They say that human advancement happens fastest under pressure, which happens to be the case for Chicago and St. Louis in the late 1800’s. The growing city of Chicago had a very poor system for removing waste, and people were dying as a result of it. The people of Chicago were dumping their raw sewage into Lake Michigan, which was also their source of drinking water. Deaths due to cholera were very high at this time, so Chicago took its first steps to build a better sewage system. Cholera was being spread by ingestion of water contaminated with feces. Some symptoms of cholera include fever, watery diarrhea, and vomiting, where many of the affected die from dehydration. Cholera is caused by a bacterial parasite called Vibrio cholerae. To solve this problem of contaminated drinking water, they installed tunnels in the ground, raising the entire city using jacks, to draw water from further out in Lake Michigan. They thought the wastewater did not reach this far out into the lake, however, the tunnel was not enough to supply fresh drinking water, especially to accommodate a growing city.
In their next attempt to stop the cycle of fecal-transmitted cholera in the water, they reversed the flow of the Chicago River to carry waste out of the streets, and down into the Mississippi River. A secondary problem arose when St. Louis found out that Chicago was dumping their sewage into the Mississippi, St. Louis’s source of drinking water. St. Louis was experiencing an increase in deaths by Typhoid Fever, another disease spread by consumption of contaminated water. Typhoid fever is caused by the bacteria Salmonella Typhi. Symptoms of typhoid fever include spotty rash, stomach pains, and weakness.
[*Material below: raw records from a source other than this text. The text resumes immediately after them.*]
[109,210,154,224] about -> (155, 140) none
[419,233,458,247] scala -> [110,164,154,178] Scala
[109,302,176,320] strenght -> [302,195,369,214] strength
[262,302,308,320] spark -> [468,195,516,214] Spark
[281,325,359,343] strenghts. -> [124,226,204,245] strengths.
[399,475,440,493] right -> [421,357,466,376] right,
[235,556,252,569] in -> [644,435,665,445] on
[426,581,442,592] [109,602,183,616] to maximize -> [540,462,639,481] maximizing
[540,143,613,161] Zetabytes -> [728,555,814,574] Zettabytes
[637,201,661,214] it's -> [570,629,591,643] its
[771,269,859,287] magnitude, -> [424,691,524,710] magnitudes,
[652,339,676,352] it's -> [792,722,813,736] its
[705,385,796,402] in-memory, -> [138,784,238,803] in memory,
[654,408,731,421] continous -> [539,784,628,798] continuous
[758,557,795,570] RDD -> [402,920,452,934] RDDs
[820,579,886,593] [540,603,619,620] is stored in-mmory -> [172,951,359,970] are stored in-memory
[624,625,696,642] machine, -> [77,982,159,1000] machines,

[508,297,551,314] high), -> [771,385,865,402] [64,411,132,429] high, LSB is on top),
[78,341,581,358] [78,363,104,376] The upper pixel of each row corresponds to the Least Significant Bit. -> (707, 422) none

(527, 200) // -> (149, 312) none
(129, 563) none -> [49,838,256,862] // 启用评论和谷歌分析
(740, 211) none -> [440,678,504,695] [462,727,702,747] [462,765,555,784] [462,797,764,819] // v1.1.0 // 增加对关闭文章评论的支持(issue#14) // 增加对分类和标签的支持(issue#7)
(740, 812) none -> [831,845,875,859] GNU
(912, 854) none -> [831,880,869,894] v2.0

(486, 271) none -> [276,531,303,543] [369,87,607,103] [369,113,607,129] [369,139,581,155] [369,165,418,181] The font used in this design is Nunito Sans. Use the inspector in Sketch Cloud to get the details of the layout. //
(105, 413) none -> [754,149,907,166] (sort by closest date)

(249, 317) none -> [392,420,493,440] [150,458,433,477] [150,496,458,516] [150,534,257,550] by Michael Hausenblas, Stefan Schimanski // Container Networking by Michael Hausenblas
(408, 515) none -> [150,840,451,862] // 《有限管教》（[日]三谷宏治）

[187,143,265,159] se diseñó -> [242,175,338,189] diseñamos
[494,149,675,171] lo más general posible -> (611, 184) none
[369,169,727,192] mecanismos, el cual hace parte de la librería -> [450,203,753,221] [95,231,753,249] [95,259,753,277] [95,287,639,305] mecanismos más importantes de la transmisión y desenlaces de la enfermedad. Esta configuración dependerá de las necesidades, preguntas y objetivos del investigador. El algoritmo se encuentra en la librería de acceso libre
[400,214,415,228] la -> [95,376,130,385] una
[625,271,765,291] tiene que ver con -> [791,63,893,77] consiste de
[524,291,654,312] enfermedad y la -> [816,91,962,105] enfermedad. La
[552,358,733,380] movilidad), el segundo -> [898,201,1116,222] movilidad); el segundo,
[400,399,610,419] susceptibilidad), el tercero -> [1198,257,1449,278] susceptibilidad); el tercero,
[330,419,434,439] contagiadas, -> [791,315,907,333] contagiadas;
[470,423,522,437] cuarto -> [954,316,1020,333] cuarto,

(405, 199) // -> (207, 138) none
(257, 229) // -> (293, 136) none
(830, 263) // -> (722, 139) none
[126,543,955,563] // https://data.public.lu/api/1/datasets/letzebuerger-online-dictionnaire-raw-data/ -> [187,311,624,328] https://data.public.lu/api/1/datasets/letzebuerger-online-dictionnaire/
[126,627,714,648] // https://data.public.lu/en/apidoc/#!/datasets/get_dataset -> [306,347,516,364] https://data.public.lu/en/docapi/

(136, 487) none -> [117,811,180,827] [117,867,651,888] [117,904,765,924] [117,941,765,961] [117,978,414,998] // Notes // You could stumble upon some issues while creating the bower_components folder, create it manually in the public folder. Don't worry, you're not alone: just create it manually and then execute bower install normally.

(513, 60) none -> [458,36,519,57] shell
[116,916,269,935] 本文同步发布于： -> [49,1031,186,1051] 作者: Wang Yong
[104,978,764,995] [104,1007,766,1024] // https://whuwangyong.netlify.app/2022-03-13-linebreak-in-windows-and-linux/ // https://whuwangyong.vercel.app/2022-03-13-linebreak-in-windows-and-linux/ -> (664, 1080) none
Missouri sued Illinois in 1906 for poisoning their water supply. Not being able to scientifically prove Chicago was the source of Salmonella Typhi, Missouri lost the case. This turnout ultimately led to advancement in St. Louis when they built a new sanitation system.
Just when Chicago thought their city was saved, Illinois gets sued by four states for using too much water from Lake Michigan, a common resource. Chicago could not limit water uptake and still be productive. With no other option, Chicago invested in an advanced sewage treatment plant. Chicago can attribute much of their success as a city to their efficiently working sewage system.
Water-borne diseases like cholera and typhoid fever are similar in that they are bacterial parasites that are transmitted through the ingestion of feces. Both can be treated with antibiotics, and vaccines now exist for both. It’s almost scary to imagine what Chicago and St. Louis would have ended up as without these two diseases shaping their history.